WHAT YOU NEED TO DO -> Each entry is to be given again exactly; drop the images.

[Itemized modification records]
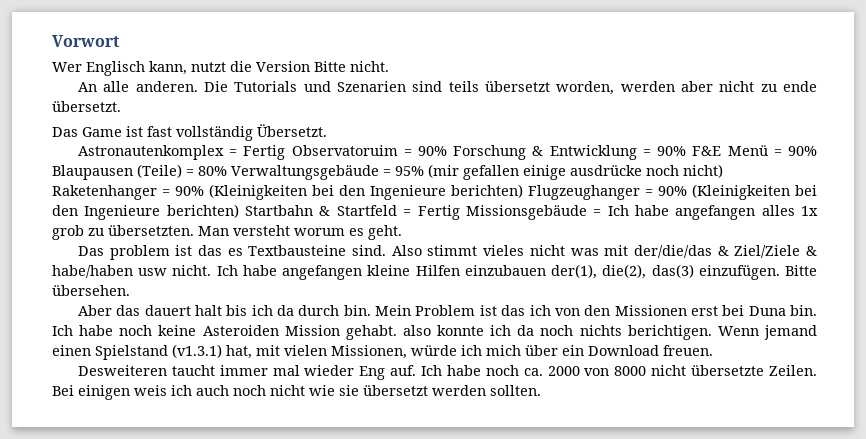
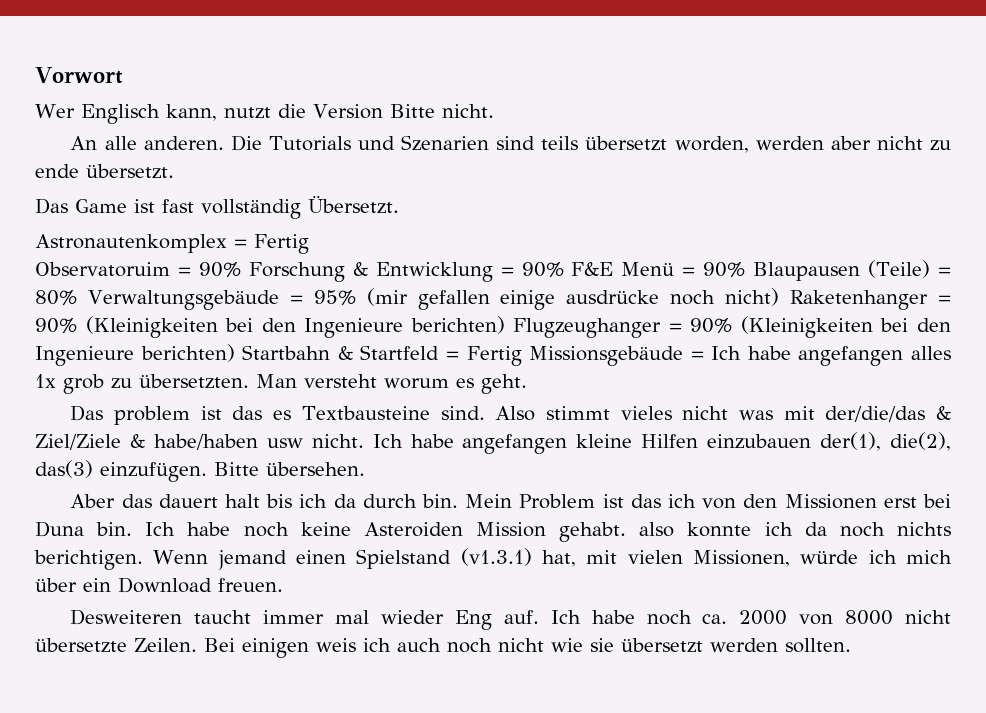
- Astronautenkomplex = Fertig Observatoruim = 90% Forschung & Entwicklung = 90% F&E Menü = 90% Blaupausen (Teile) = 80% Verwaltungsgebäude = 95% (mir gefallen einige ausdrücke noch nicht) Raketenhanger = 90% (Kleinigkeiten bei den Ingenieure berichten) Flugzeughanger = 90% (Kleinigkeiten bei den Ingenieure berichten) Startbahn & Startfeld = Fertig Missionsgebäude = Ich habe angefangen alles 1x grob zu übersetzten.
+ Astronautenkomplex = Fertig
+ Observatoruim = 90% Forschung & Entwicklung = 90% F&E Menü = 90% Blaupausen (Teile) = 80% Verwaltungsgebäude = 95% (mir gefallen einige ausdrücke noch nicht) Raketenhanger = 90% (Kleinigkeiten bei den Ingenieure berichten) Flugzeughanger = 90% (Kleinigkeiten bei den Ingenieure berichten) Startbahn & Startfeld = Fertig Missionsgebäude = Ich habe angefangen alles 1x grob zu übersetzten.

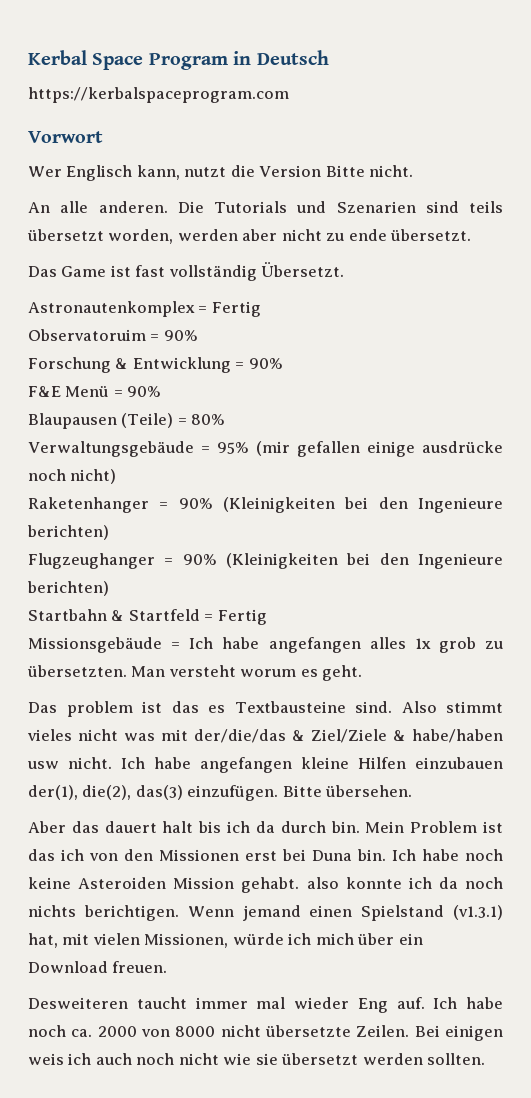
+ Kerbal Space Program in Deutsch
+ https://kerbalspaceprogram.com
- Observatoruim = 90% Forschung & Entwicklung = 90% F&E Menü = 90% Blaupausen (Teile) = 80% Verwaltungsgebäude = 95% (mir gefallen einige ausdrücke noch nicht) Raketenhanger = 90% (Kleinigkeiten bei den Ingenieure berichten) Flugzeughanger = 90% (Kleinigkeiten bei den Ingenieure berichten) Startbahn & Startfeld = Fertig Missionsgebäude = Ich habe angefangen alles 1x grob zu übersetzten.
+ Observatoruim = 90%
+ Forschung & Entwicklung = 90%
+ F&E Menü = 90%
+ Blaupausen (Teile) = 80%
+ Verwaltungsgebäude = 95% (mir gefallen einige ausdrücke noch nicht)
+ Raketenhanger = 90% (Kleinigkeiten bei den Ingenieure berichten)
+ Flugzeughanger = 90% (Kleinigkeiten bei den Ingenieure berichten)
+ Startbahn & Startfeld = Fertig
+ Missionsgebäude = Ich habe angefangen alles 1x grob zu übersetzten.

ANSWER SECTION ->
- Astronautenkomplex = Fertig Observatoruim = 90% Forschung & Entwicklung = 90% F&E Menü = 90% Blaupausen (Teile) = 80% Verwaltungsgebäude = 95% (mir gefallen einige ausdrücke noch nicht) Raketenhanger = 90% (Kleinigkeiten bei den Ingenieure berichten) Flugzeughanger = 90% (Kleinigkeiten bei den Ingenieure berichten) Startbahn & Startfeld = Fertig Missionsgebäude = Ich habe angefangen alles 1x grob zu übersetzten.
+ Astronautenkomplex = Fertig
+ Observatoruim = 90% Forschung & Entwicklung = 90% F&E Menü = 90% Blaupausen (Teile) = 80% Verwaltungsgebäude = 95% (mir gefallen einige ausdrücke noch nicht) Raketenhanger = 90% (Kleinigkeiten bei den Ingenieure berichten) Flugzeughanger = 90% (Kleinigkeiten bei den Ingenieure berichten) Startbahn & Startfeld = Fertig Missionsgebäude = Ich habe angefangen alles 1x grob zu übersetzten.

+ Kerbal Space Program in Deutsch
+ https://kerbalspaceprogram.com
- Observatoruim = 90% Forschung & Entwicklung = 90% F&E Menü = 90% Blaupausen (Teile) = 80% Verwaltungsgebäude = 95% (mir gefallen einige ausdrücke noch nicht) Raketenhanger = 90% (Kleinigkeiten bei den Ingenieure berichten) Flugzeughanger = 90% (Kleinigkeiten bei den Ingenieure berichten) Startbahn & Startfeld = Fertig Missionsgebäude = Ich habe angefangen alles 1x grob zu übersetzten.
+ Observatoruim = 90%
+ Forschung & Entwicklung = 90%
+ F&E Menü = 90%
+ Blaupausen (Teile) = 80%
+ Verwaltungsgebäude = 95% (mir gefallen einige ausdrücke noch nicht)
+ Raketenhanger = 90% (Kleinigkeiten bei den Ingenieure berichten)
+ Flugzeughanger = 90% (Kleinigkeiten bei den Ingenieure berichten)
+ Startbahn & Startfeld = Fertig
+ Missionsgebäude = Ich habe angefangen alles 1x grob zu übersetzten.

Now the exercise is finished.